(Exercise inputs begins)

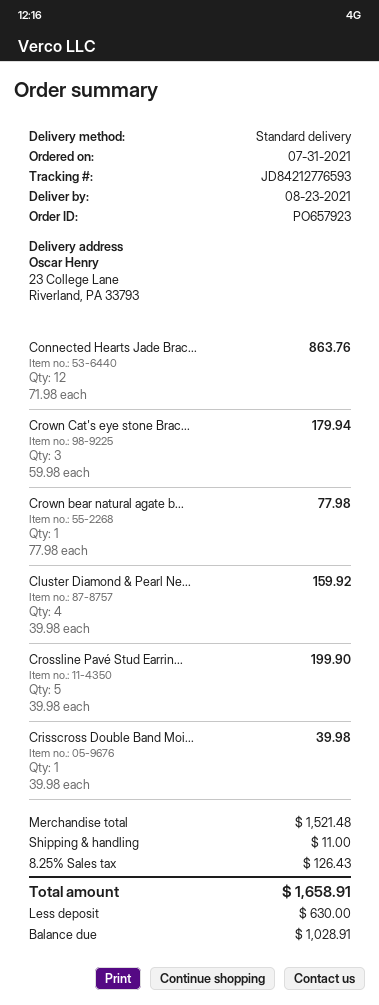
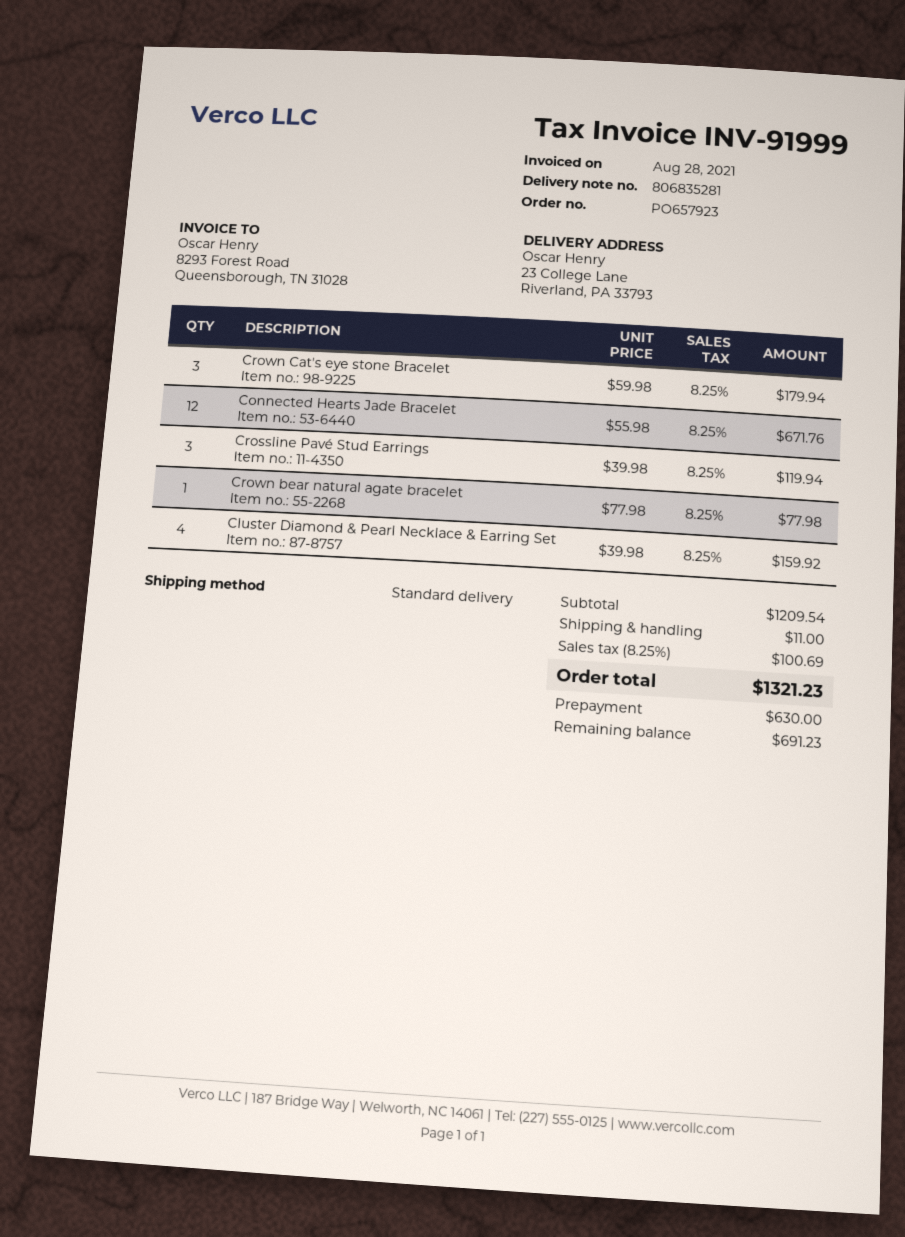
Connected Hearts Jade Brac...: 12 x 71.98 = 863.76 -> 12 x 55.98 = 671.76
Crossline Pavé Stud Earrin...: 5 x 39.98 = 199.90 -> 3 x 39.98 = 119.94
Crisscross Double Band Moi...: 1 x 39.98 = 39.98 -> none
subtotal: 1521.48 -> 1209.54
tax: 8.25% = 126.43 -> 8.25% = 100.69
total: 1658.91 -> 1321.23
balance: 1028.91 -> 691.23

(Exercise inputs ends)

## [Exercise directions]
Give every entry again as it is, dropping its pictures.

## [Exercise solution]
Connected Hearts Jade Brac...: 12 x 71.98 = 863.76 -> 12 x 55.98 = 671.76
Crossline Pavé Stud Earrin...: 5 x 39.98 = 199.90 -> 3 x 39.98 = 119.94
Crisscross Double Band Moi...: 1 x 39.98 = 39.98 -> none
subtotal: 1521.48 -> 1209.54
tax: 8.25% = 126.43 -> 8.25% = 100.69
total: 1658.91 -> 1321.23
balance: 1028.91 -> 691.23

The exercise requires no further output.